Images do not belong in the copy. Retype all the entries below exactly.

Provided information
-- Opening Marker --

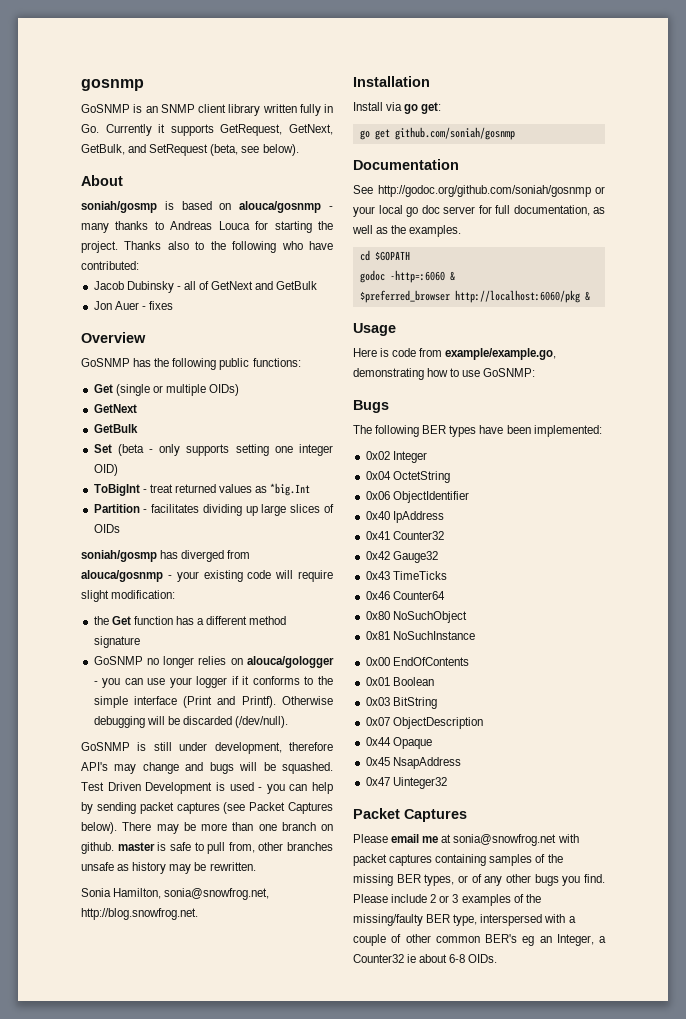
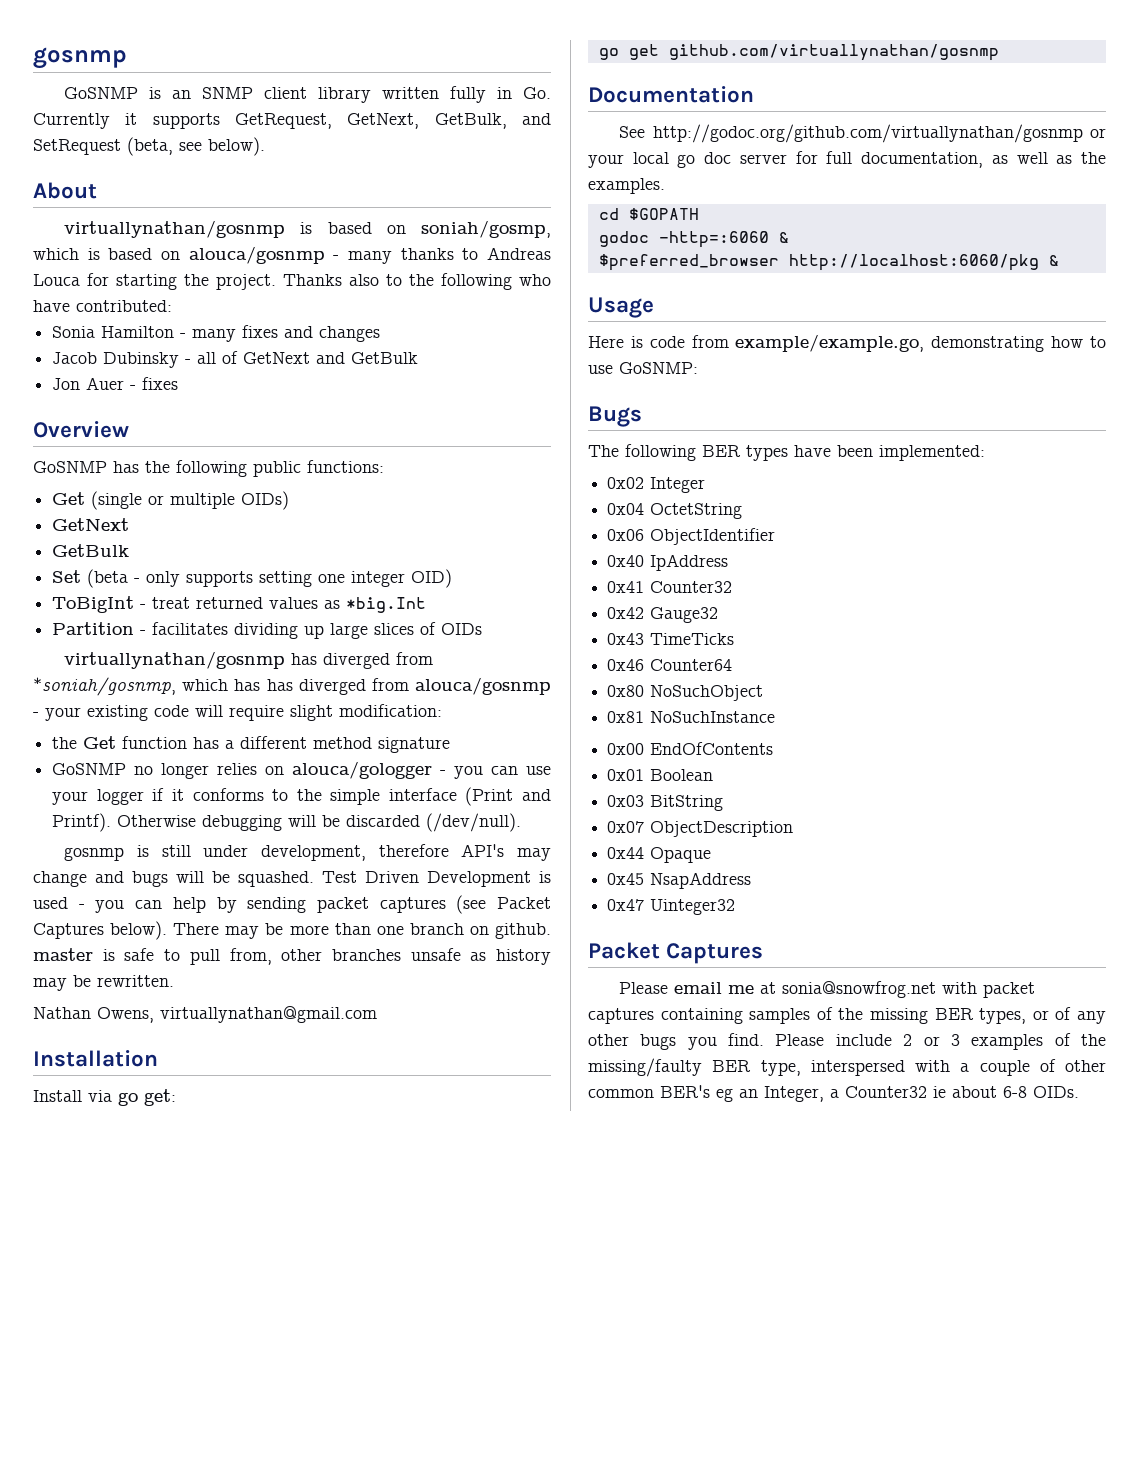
[81,201,157,213] soniah/gosmp -> [64,220,551,238] [33,248,79,260] virtuallynathan/gosnmp is based on soniah/gosmp, which
(139, 265) none -> [52,325,381,342] // Sonia Hamilton - many fixes and changes
[81,550,157,562] soniah/gosmp -> [64,651,434,669] [33,677,261,696] virtuallynathan/gosnmp has diverged from *soniah/gosnmp, which has
[81,742,130,751] GoSNMP -> [64,847,125,861] gosnmp
[81,888,270,900] [81,908,198,920] Sonia Hamilton, sonia@snowfrog.net, http://blog.snowfrog.net. -> [33,1006,377,1023] Nathan Owens, virtuallynathan@gmail.com
[394,127,515,140] github.com/soniah/gosnmp -> [668,44,999,61] github.com/virtuallynathan/gosnmp
[377,185,591,197] http://godoc.org/github.com/soniah/gosnmp -> [652,124,1083,143] http://godoc.org/github.com/virtuallynathan/gosnmp

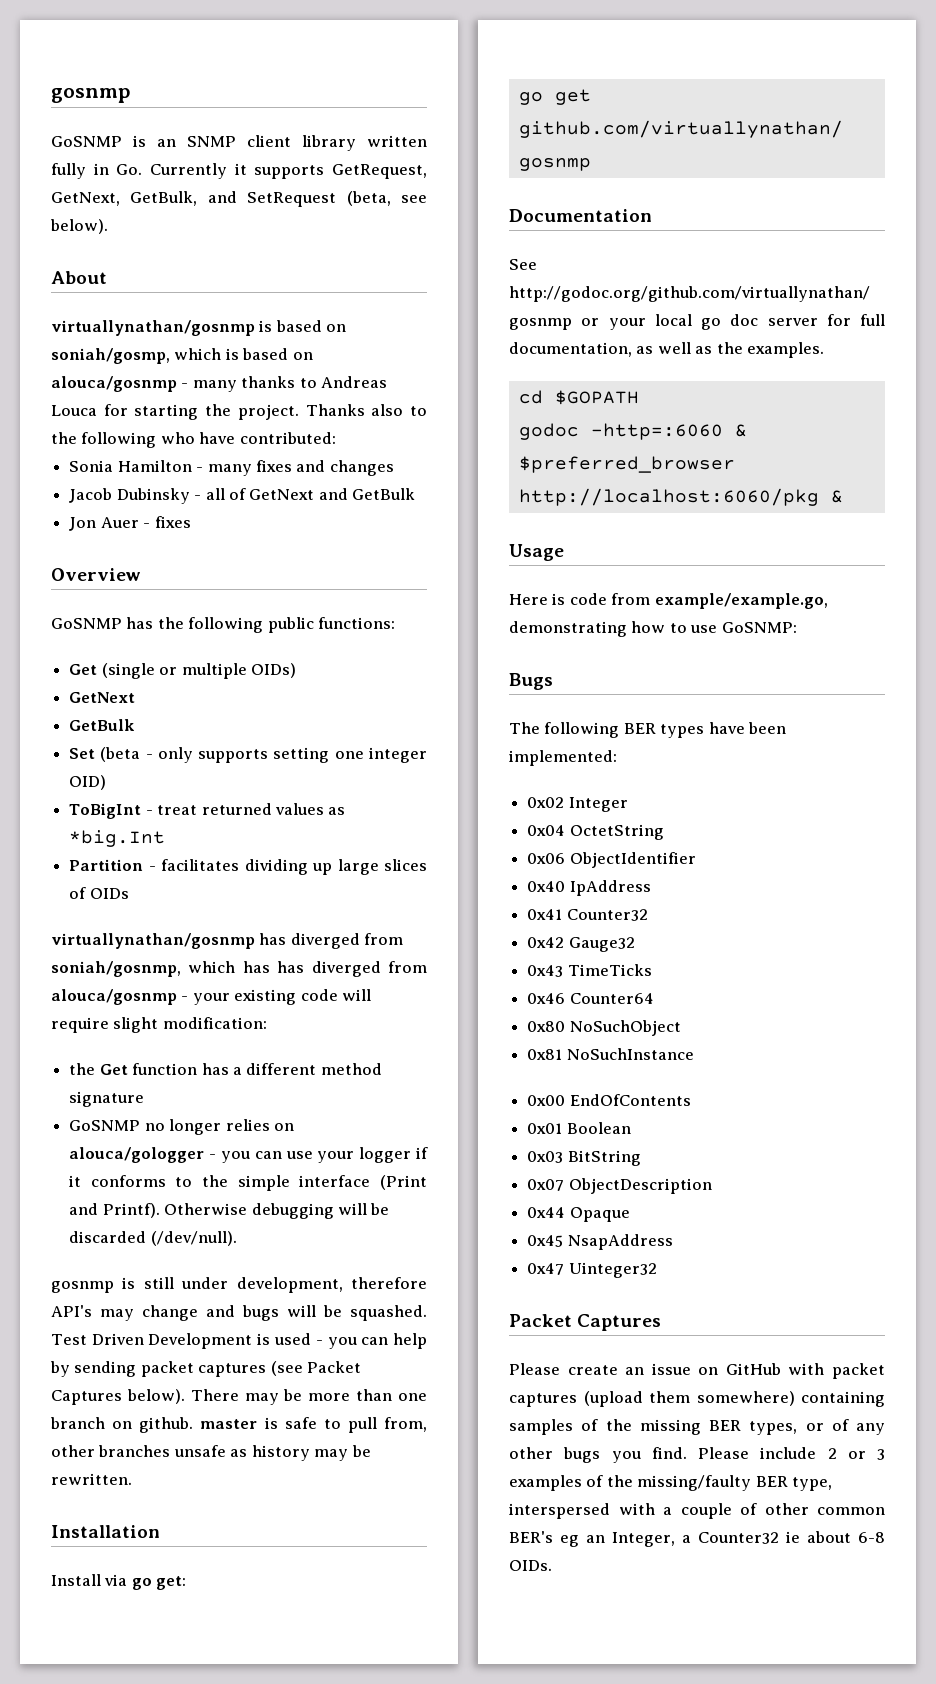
[33,677,176,696] *soniah/gosnmp, -> [51,961,181,977] soniah/gosnmp,
[33,1006,377,1023] // Nathan Owens, virtuallynathan@gmail.com -> (132, 1479) none
[674,981,1036,998] [588,1008,654,1024] email me at sonia@snowfrog.net with packet captures -> [567,1363,885,1379] [509,1391,795,1407] create an issue on GitHub with packet captures (upload them somewhere)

-- Closing Marker --

Task output
[81,201,157,213] soniah/gosmp -> [64,220,551,238] [33,248,79,260] virtuallynathan/gosnmp is based on soniah/gosmp, which
(139, 265) none -> [52,325,381,342] // Sonia Hamilton - many fixes and changes
[81,550,157,562] soniah/gosmp -> [64,651,434,669] [33,677,261,696] virtuallynathan/gosnmp has diverged from *soniah/gosnmp, which has
[81,742,130,751] GoSNMP -> [64,847,125,861] gosnmp
[81,888,270,900] [81,908,198,920] Sonia Hamilton, sonia@snowfrog.net, http://blog.snowfrog.net. -> [33,1006,377,1023] Nathan Owens, virtuallynathan@gmail.com
[394,127,515,140] github.com/soniah/gosnmp -> [668,44,999,61] github.com/virtuallynathan/gosnmp
[377,185,591,197] http://godoc.org/github.com/soniah/gosnmp -> [652,124,1083,143] http://godoc.org/github.com/virtuallynathan/gosnmp

[33,677,176,696] *soniah/gosnmp, -> [51,961,181,977] soniah/gosnmp,
[33,1006,377,1023] // Nathan Owens, virtuallynathan@gmail.com -> (132, 1479) none
[674,981,1036,998] [588,1008,654,1024] email me at sonia@snowfrog.net with packet captures -> [567,1363,885,1379] [509,1391,795,1407] create an issue on GitHub with packet captures (upload them somewhere)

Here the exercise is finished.